Kematian tragis bupati itu diyakini masyarakat akibat tubo.
Berikut kutipannya:
“Sebenarnya,
orang-orang nagari Sungai Emas tidak perlu menunggu penjelasan polisi
menyangkut sebab-sebab kematian almarhum bupati. Percuma saja aparat hukum
mampu mengusut dan menuntaskan kasus itu. Tak bakal berhasil. Sebab, tabi’at
pembunuhan keji itu tidak kasat mata. Lagi pula, di nagari Sungai Emas, musibah
kematian macam itu sudah lumrah dan kerap terjadi. Meski diam-diam, hampir
semua warga sepakat berkesimpulan bahwa bupati mati karena di-tuba. Dibunuh
secara halus melalui kekuatan gaib. Namun, tidak mungkin disebutkan siapa
pelakunya. Bila ada yang berani menyebutkan nama pembunuh bupati, itu sama saja
artinya dengan bunuh diri. Kenekatan macam itu, hanya akan mengundang musibah
baru, kematian selanjutnya, bisa saja jauh lebih mengerikan.”

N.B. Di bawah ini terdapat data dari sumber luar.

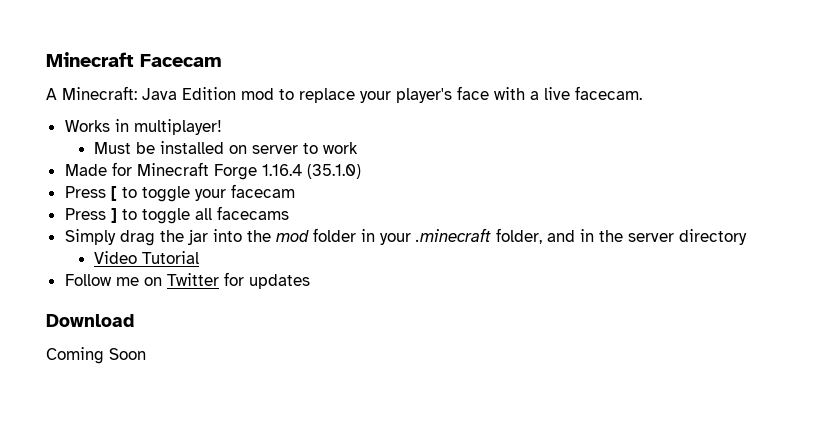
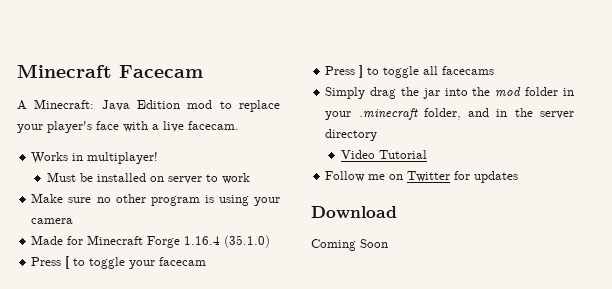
+ Make sure no other program is using your camera

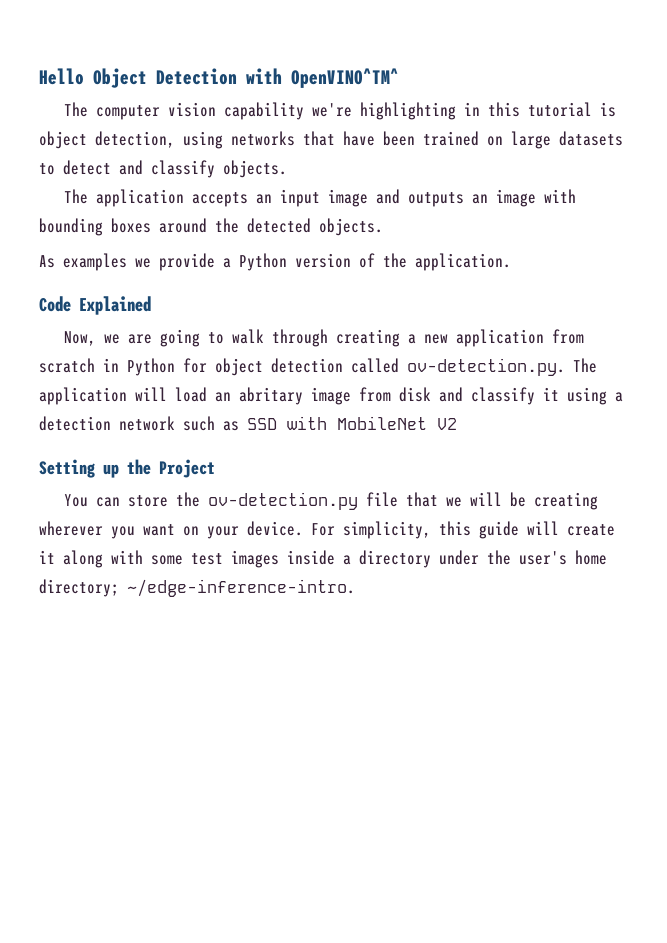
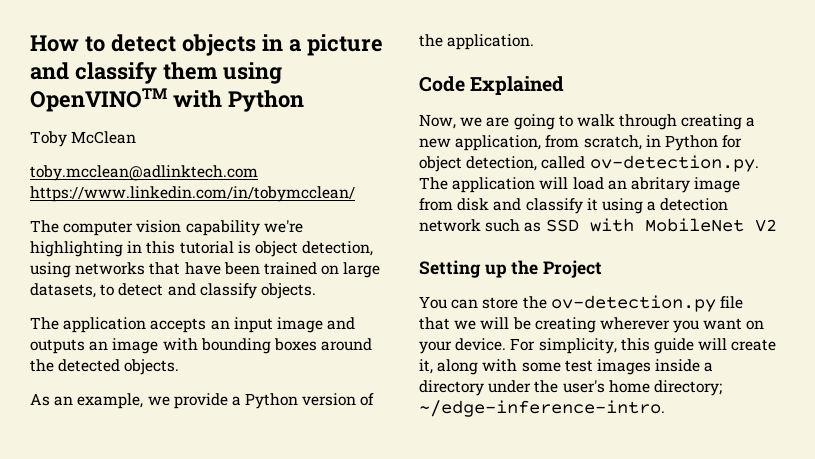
- Hello Object Detection with OpenVINO^TM^
+ How to detect objects in a picture and classify them using OpenVINOTM with Python
+ Toby McClean
+ toby.mcclean@adlinktech.com https://www.linkedin.com/in/tobymcclean/
- The computer vision capability we're highlighting in this tutorial is object detection, using networks that have been trained on large datasets to detect and classify objects.
+ The computer vision capability we're highlighting in this tutorial is object detection, using networks that have been trained on large datasets, to detect and classify objects.
- As examples we provide a Python version of the application.
+ As an example, we provide a Python version of the application.
- Now, we are going to walk through creating a new application from scratch in Python for object detection called ov-detection.py. The application will load an abritary image from disk and classify it using a detection network such as SSD with MobileNet V2
+ Now, we are going to walk through creating a new application, from scratch, in Python for object detection, called ov-detection.py. The application will load an abritary image from disk and classify it using a detection network such as SSD with MobileNet V2
- For simplicity, this guide will create it along with some test images inside a directory under the user's home directory; ~/edge-inference-intro.
+ For simplicity, this guide will create it, along with some test images inside a directory under the user's home directory; ~/edge-inference-intro.

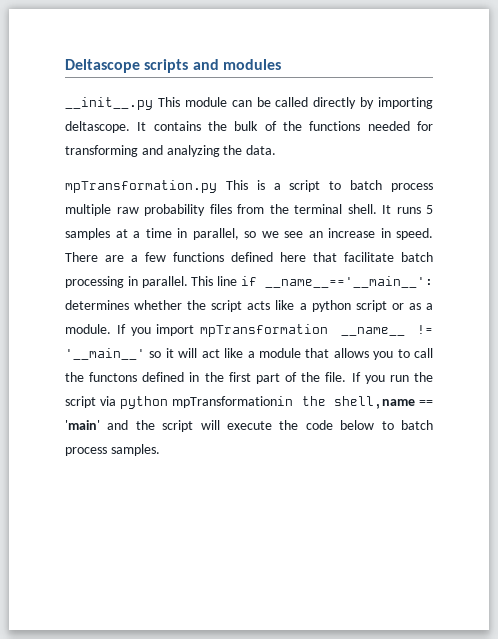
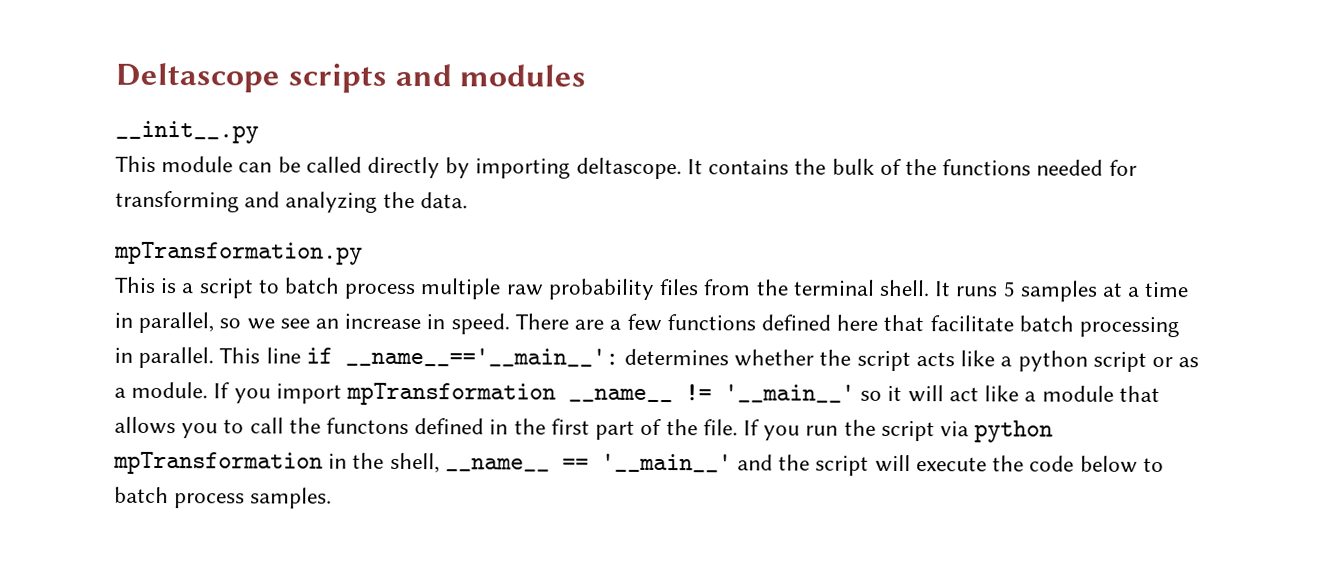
- __init__.py This module can be called directly by importing deltascope.
+ __init__.py
+ This module can be called directly by importing deltascope.
- mpTransformation.py This is a script to batch process multiple raw probability files from the terminal shell.
+ mpTransformation.py
+ This is a script to batch process multiple raw probability files from the terminal shell.
- If you run the script via python mpTransformationin the shell,name == 'main' and the script will execute the code below to batch process samples.
+ If you run the script via python mpTransformation in the shell, __name__ == '__main__' and the script will execute the code below to batch process samples.

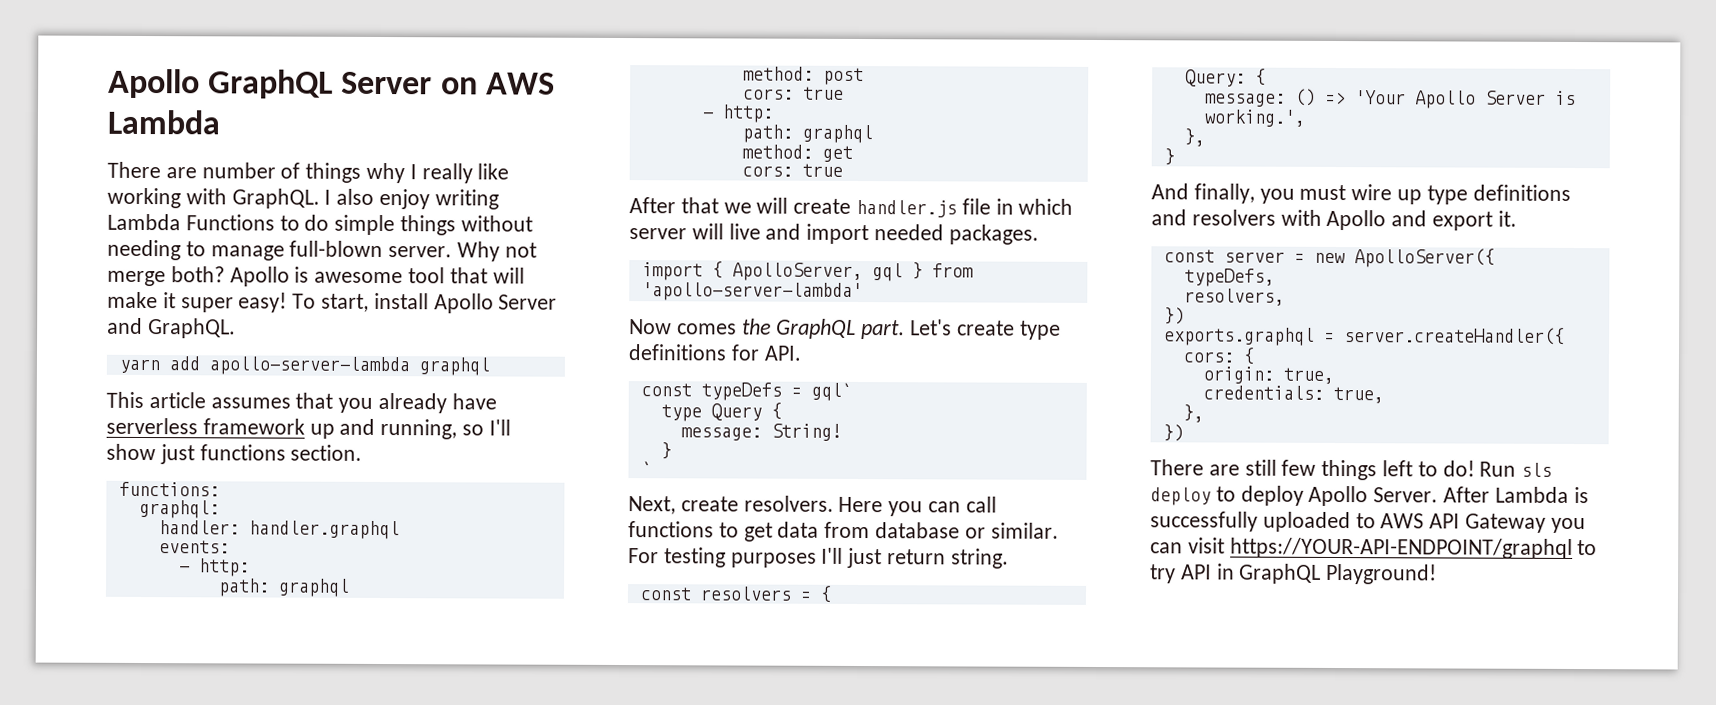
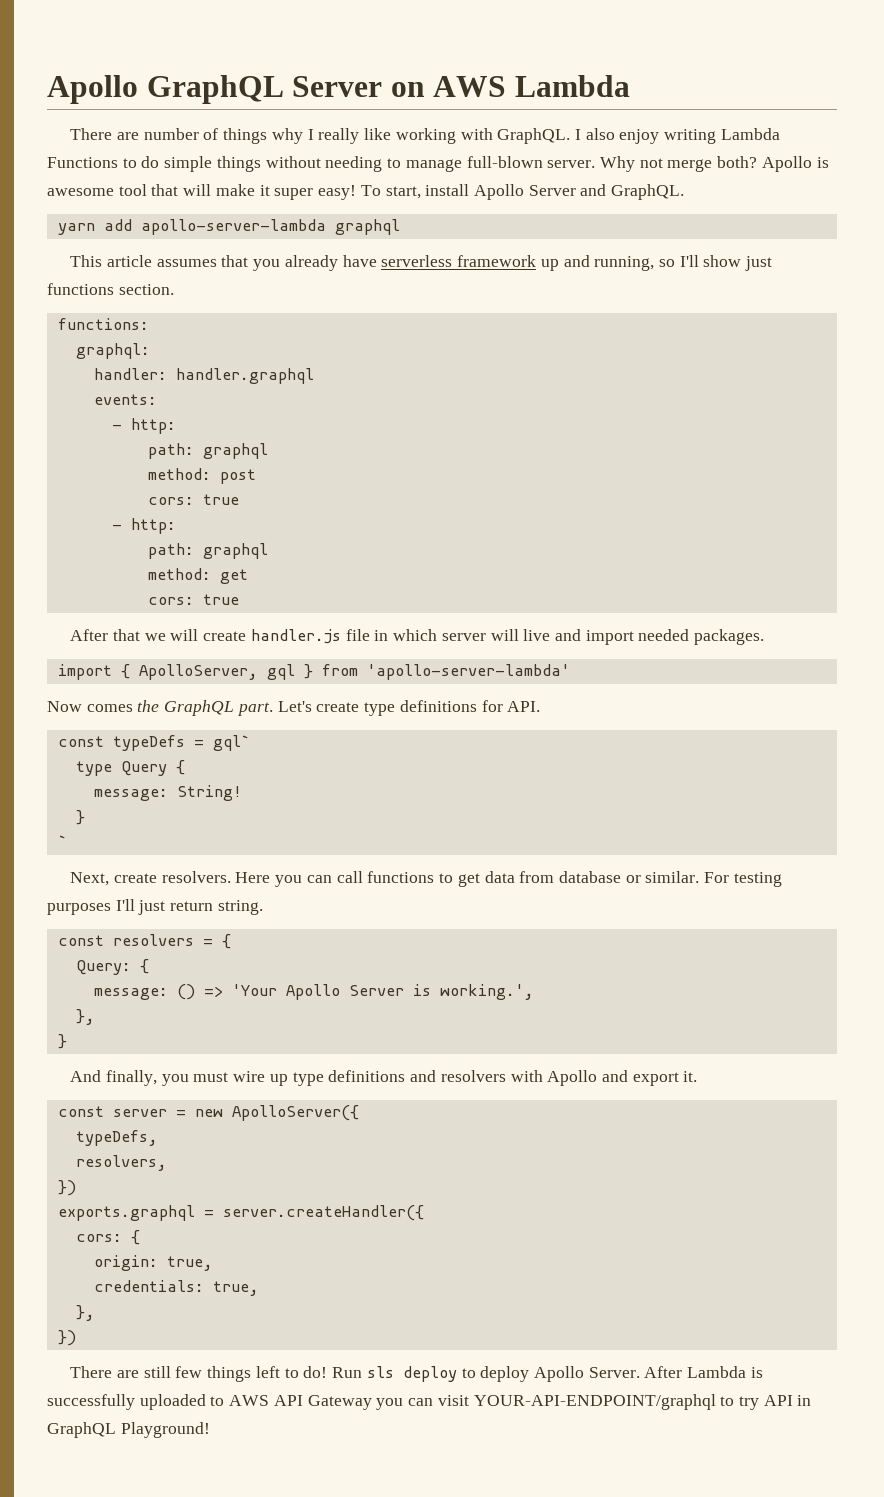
- After Lambda is successfully uploaded to AWS API Gateway you can visit https://YOUR-API-ENDPOINT/graphql to try API in GraphQL Playground!
+ After Lambda is successfully uploaded to AWS API Gateway you can visit YOUR-API-ENDPOINT/graphql to try API in GraphQL Playground!

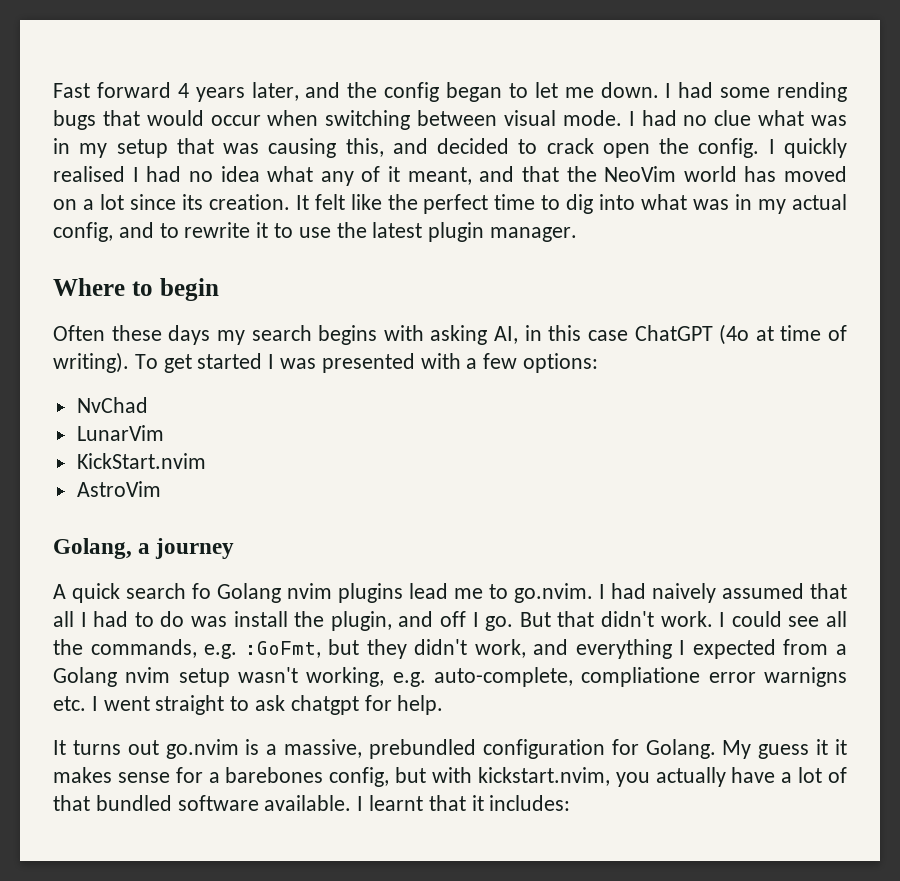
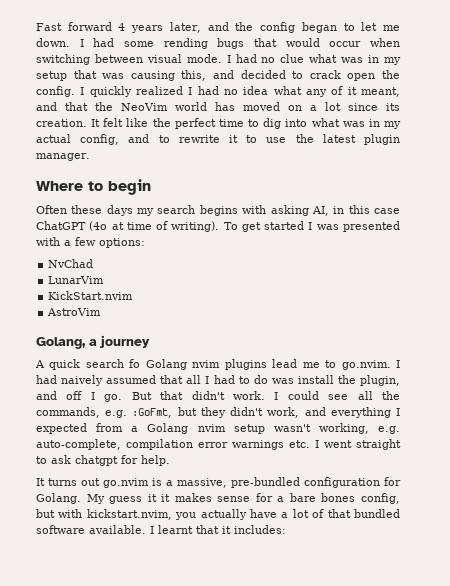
- I quickly realised I had no idea what any of it meant, and that the NeoVim world has moved on a lot since its creation.
+ I quickly realized I had no idea what any of it meant, and that the NeoVim world has moved on a lot since its creation.
- I could see all the commands, e.g. :GoFmt, but they didn't work, and everything I expected from a Golang nvim setup wasn't working, e.g. auto-complete, compliatione error warnigns etc. I went straight to ask chatgpt for help.
+ I could see all the commands, e.g. :GoFmt, but they didn't work, and everything I expected from a Golang nvim setup wasn't working, e.g. auto-complete, compilation error warnings etc. I went straight to ask chatgpt for help.
- It turns out go.nvim is a massive, prebundled configuration for Golang.
+ It turns out go.nvim is a massive, pre-bundled configuration for Golang.
- My guess it it makes sense for a barebones config, but with kickstart.nvim, you actually have a lot of that bundled software available.
+ My guess it it makes sense for a bare bones config, but with kickstart.nvim, you actually have a lot of that bundled software available.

Namun sebagai kajian antropologi linguistik, lebih
dari sekadar mengetahui sebab fisik kematiannya, alasan mengapa ia harus mati
justru lebih penting dicermati sebagai peristiwa komunikasi simbolik dalam
masyarakat Minangkabau. Dalam cerpen ini disebutkan karena bupati itu “terlalu
jujur” atau luruih tabuang. Simaklah betapa ngehe-nya keadaan
nagari Sungai Emas kampung asal bupati itu akibat sikap luruih tabuang-nya
itu:
“Nagari
Sungai Emas tetap saja udik dan makin terbelakang. Jalur transportasi dari dan
ke Sungai Emas sulit. Jalan-jalan kampung dibiarkan saja rusak parah, tak layak
tempuh. Guru-guru tetap saja menjadi tenaga honorer, entah sampai kapan.
Anak-anak muda menganggur, tak jelas juntrungan. Judi sabung ayam menjadi
permainan undi nasib yang amat menggiurkan. Ironis! Namanya Sungai Emas,
seolah-olah ada sungai yang berlimpah-ruah kandungan emasnya”
Agak panjang rupanya pembahasan bagian ini.
Intinya, selaku komunikasi simbolik, tubo menubo adalah sebuah
bentuk komunikasi sosial juga adanya.
Pesan kekiniannya, bahwa berlaku jujur saja sudah cukup menjadi alasan bagi
anda untuk ditubo. Apalagi berperangai cingkahak.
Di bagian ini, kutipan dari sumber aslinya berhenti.